▸ **To do**: Only the stretch below from the line holding "70.0 -> 0.0" through the line holding "Personal income not stated | Females: 7 -> 0" should be restated, word for word and with both ends included; pictures stay out.

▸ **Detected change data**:
[Start of section]
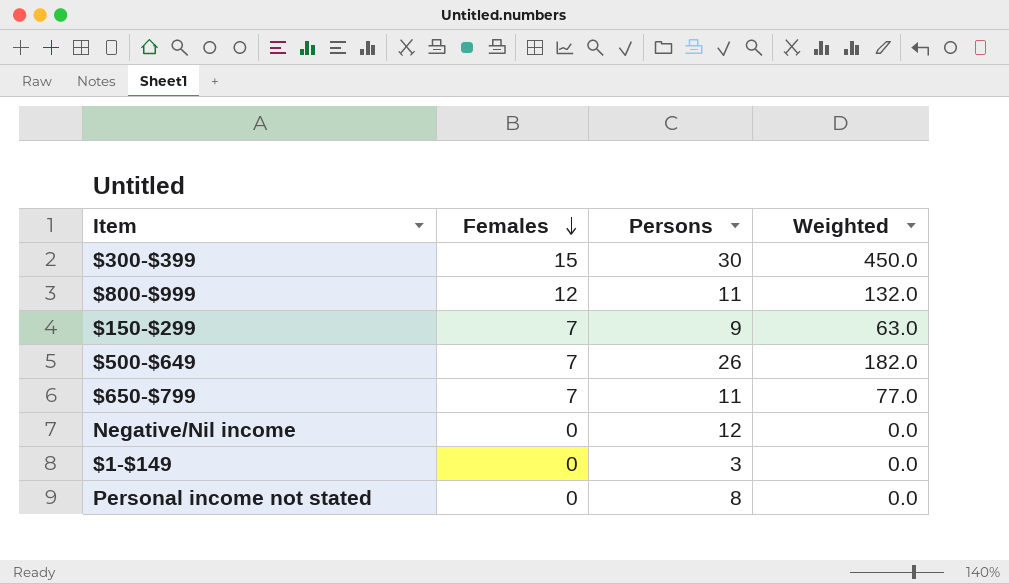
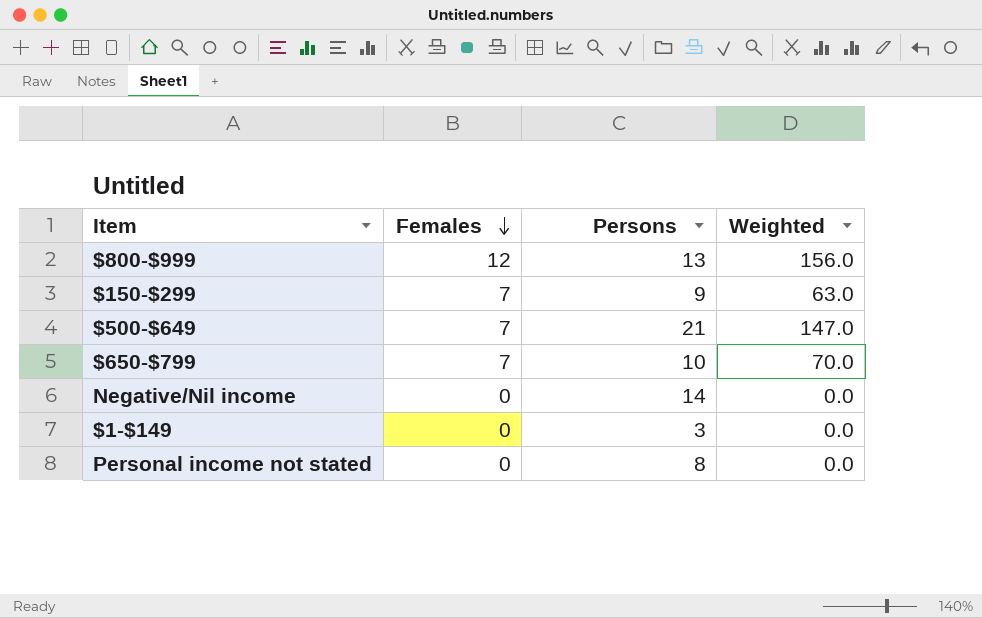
row $300-$399: 15 | 30 | 450.0 -> none
$800-$999 | Persons: 11 -> 13
$800-$999 | Weighted: 132.0 -> 156.0
$500-$649 | Persons: 26 -> 21
$500-$649 | Weighted: 182.0 -> 147.0
$650-$799 | Persons: 11 -> 10
$650-$799 | Weighted: 77.0 -> 70.0
Negative/Nil income | Persons: 12 -> 14

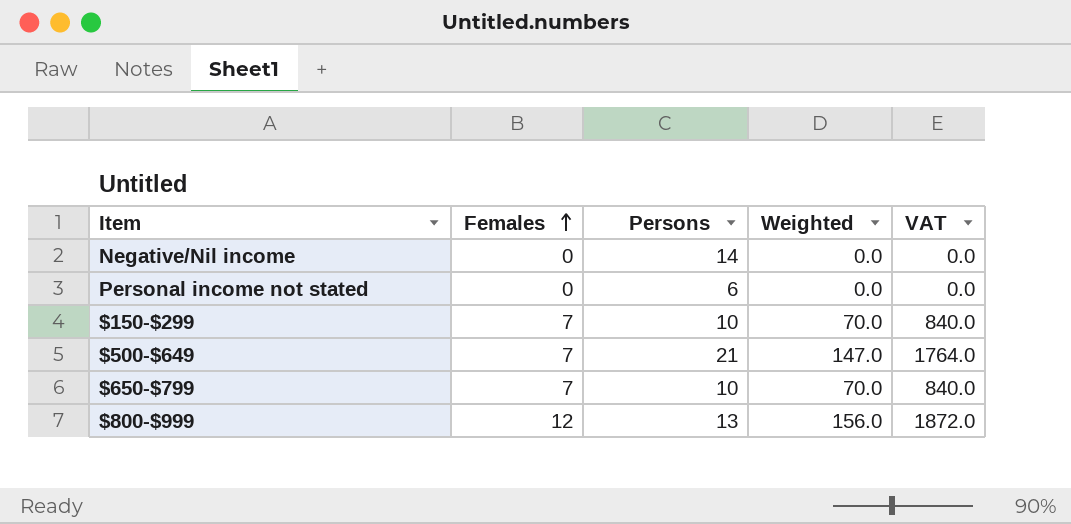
row order: Females descending -> Females ascending
column VAT | formula: none -> [Weighted] * 12
row $1-$149: 0 | 3 | 0.0 -> none
Personal income not stated | Persons: 8 -> 6
$150-$299 | Persons: 9 -> 10
$150-$299 | Weighted: 63.0 -> 70.0

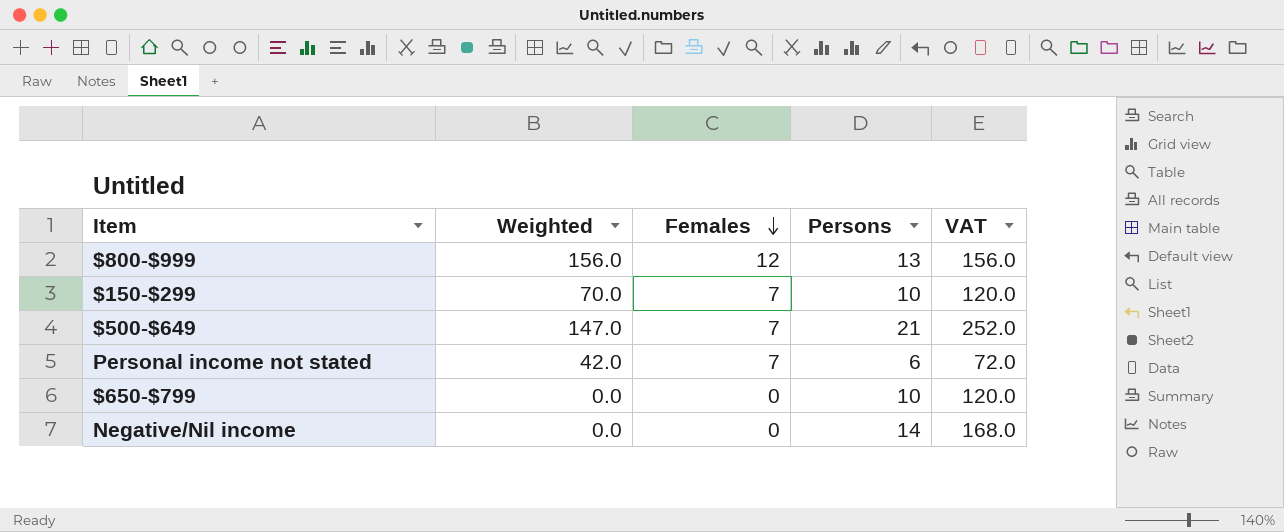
row order: Females ascending -> Females descending
column Weighted | position: 4 -> 2
column VAT | formula: [Weighted] * 12 -> [Persons] * 12
Personal income not stated | Weighted: 0.0 -> 42.0
Personal income not stated | Females: 0 -> 7
$650-$799 | Weighted: 70.0 -> 0.0
$650-$799 | Females: 7 -> 0

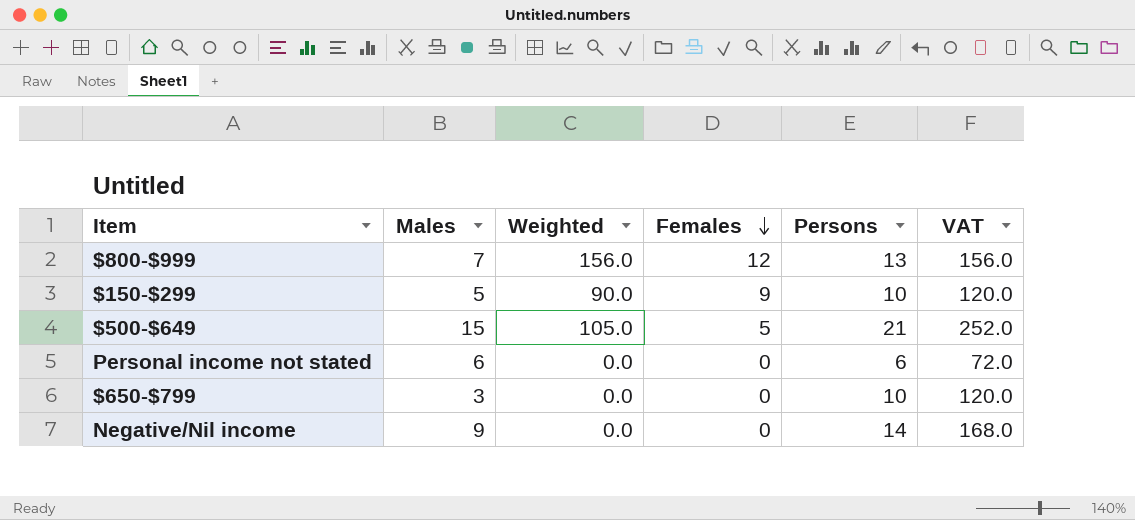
column Males | position: none -> 2
$150-$299 | Weighted: 70.0 -> 90.0
$150-$299 | Females: 7 -> 9
$500-$649 | Weighted: 147.0 -> 105.0
$500-$649 | Females: 7 -> 5
Personal income not stated | Weighted: 42.0 -> 0.0
Personal income not stated | Females: 7 -> 0

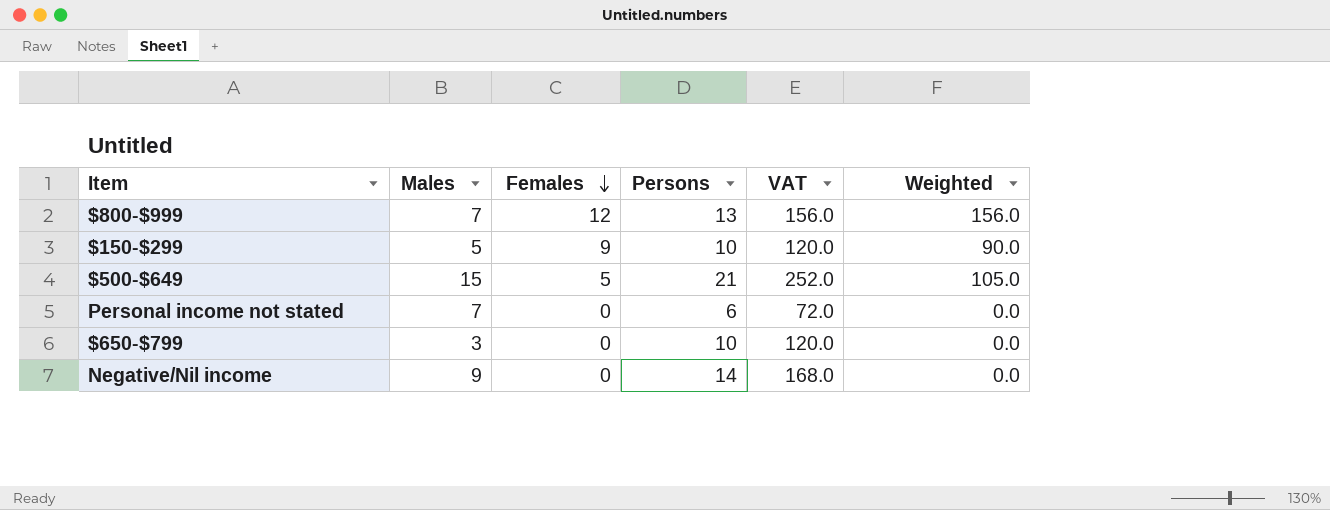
column Weighted | position: 3 -> 6
Personal income not stated | Males: 6 -> 7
[End of section]
▸ **Answer space**:
$650-$799 | Weighted: 70.0 -> 0.0
$650-$799 | Females: 7 -> 0

column Males | position: none -> 2
$150-$299 | Weighted: 70.0 -> 90.0
$150-$299 | Females: 7 -> 9
$500-$649 | Weighted: 147.0 -> 105.0
$500-$649 | Females: 7 -> 5
Personal income not stated | Weighted: 42.0 -> 0.0
Personal income not stated | Females: 7 -> 0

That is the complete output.